De plus, les C.CLIN (Centre de Coordination de la Lutte contre les Infections Nosocomiales) définissent qu’une infection postopératoire est nosocomiale si par définition elle intervient dans les trente jours suivant l’intervention ou dans l’année suivant l’acte chirurgical en cas de mise en place d’un implant ou d’une prothèse (définition du Conseil Supérieur d’Hygiène Publique de France). Ainsi, toute endophtalmie chez le pseudophake (opéré de la cataracte) est considérée comme d’origine nosocomiale, ce qui a bien évidemment une connotation et une répercussion juridiques différentes (notion de responsabilité sans faute).
Épidémiologie
La fréquence de l’endophtalmie, qui était de 10 % au début du siècle, a diminué au cours du temps, et est estimée actuellement entre 0,05 % et 0,35 % des chirurgies réglées de la cataracte (3-7). Une meilleure maîtrise des règles d’asepsie et d’antisepsie, ainsi que l’amélioration des techniques opératoires avec le passage de la chirurgie intracapsulaire à la chirurgie extracapsulaire, en sont probablement les deux principales explications. En revanche, malgré l’introduction de la phacoémulsification, le taux d’endophtalmie postopératoire semble rester stable (8). Les modifications techniques liées à la phacoémulsification, avec des incisions plus petites mais parfois non suturées, avec des sites d’incision plus sûrs ou au contraire plus à risque, et ce pour des arguments réfractifs, semblent s’équilibrer du point de vue infectieux, leur impact sur le taux d’endophtalmie restant encore controversé.
Signes cliniques
Les signes cliniques de l’endophtalmie aiguë doivent être parfaitement connus car l’endophtalmie est une urgence thérapeutique médicochirurgicale. Cinq signes d’alerte sont de grande valeur, même s’ils ne sont pas constamment retrouvés : une baisse d’acuité visuelle, une douleur, un cercle périkératique (rougeur conjonctivale prédominante autour de la cornée), un œdème palpébral et une photophobie. Un patient opéré d’une cataracte non compliquée ne doit jamais se plaindre de douleur dans la période postopératoire sauf s’il existe des complications notamment infectieuses. Au cours de l’étude internationale de référence (2), la douleur était présente initialement dans 74 % des cas, la rougeur oculaire dans 82 % des cas et la baisse d’acuité visuelle dans 94 % des cas. Il est intéressant de noter que la présence d’un diabète, malgré son éventuelle neuropathie associée, ne semble pas affecter la fréquence de la douleur. L’hypopion (niveau de pus en chambre antérieure) est présent dans 86 % des cas (Figure 1). Il n’est pas pathognomonique de l’endophtalmie mais reste un signe clinique fréquent de valeur, ainsi que la perte du reflet rétinien rougeâtre (67 % des cas).
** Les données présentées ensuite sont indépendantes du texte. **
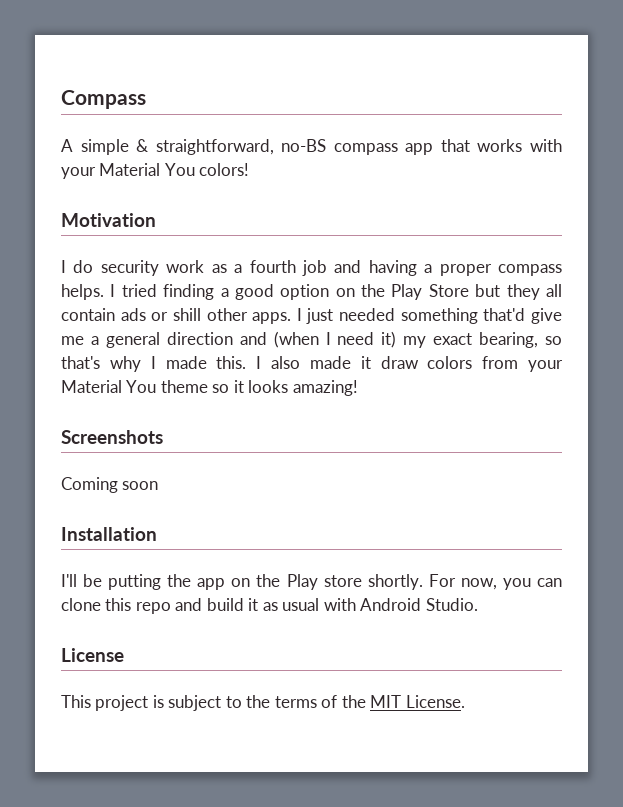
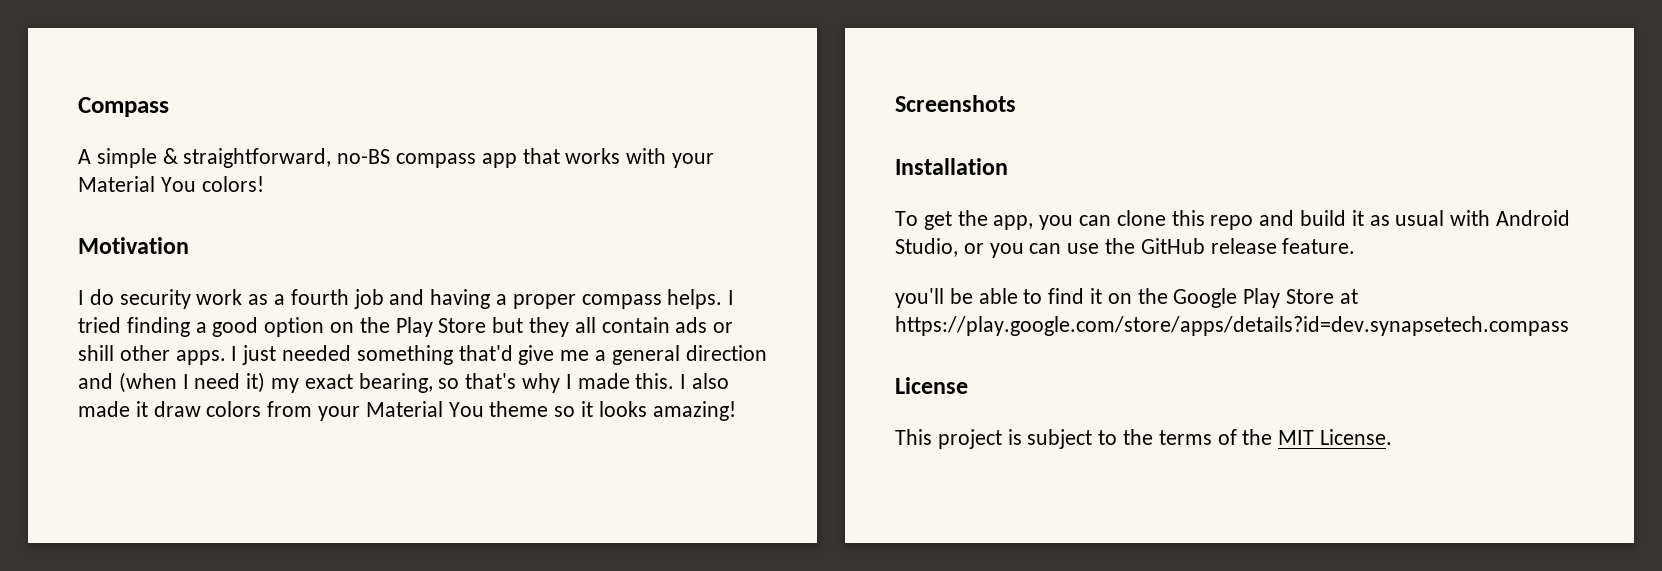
[61,477,159,493] // Coming soon -> (1016, 103) none
[61,574,497,590] I'll be putting the app on the Play store shortly. For now, -> [895,210,1034,230] To get the app,
[425,598,478,611] Studio. -> [895,238,1356,258] [895,288,1358,308] [895,316,1569,336] Studio, or you can use the GitHub release feature. // you'll be able to find it on the Google Play Store at https://play.google.com/store/apps/details?id=dev.synapsetech.compass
Écologie bactérienne de l’œil
La source d’infection présumée est principalement la surface oculaire et ses annexes. Cela explique pourquoi les micro-organismes retrouvés dans les endophtalmies sont principalement des cocci gram positif (90 %), notamment les staphylocoques coagulase négatif (60 %) (9).
Traitement préventif
L’asepsie est l’ensemble des moyens qui permettent de diminuer la contamination des germes de façon non spécifique [prédésinfection (trempage, rinçage), nettoyage, stérilisation]. On doit s’acharner à contrôler les locaux (salle d’opération située en secteur aseptique, aménagement des entrées et sorties des blocs opératoires par rapport à la circulation du malade et de l’équipe soignante, contrôle de l’air et de l’eau, limitation des mouvements dans la salle d’opération et du nombre de visiteurs, tenir les portes fermées pendant l’intervention, interdire les déplacements et les conversations inutiles et l’entrée d’une personne porteuse d’une infection, notamment des voies aériennes…), le respect des procédures de qualité dans la stérilisation des instruments restérilisables, l’utilisation maximale des matériels à usage unique (canules, tubulures, champs non tissés, avec fenêtre plastique de type Op-site® ou Tégaderm® pour recouvrir les cils…).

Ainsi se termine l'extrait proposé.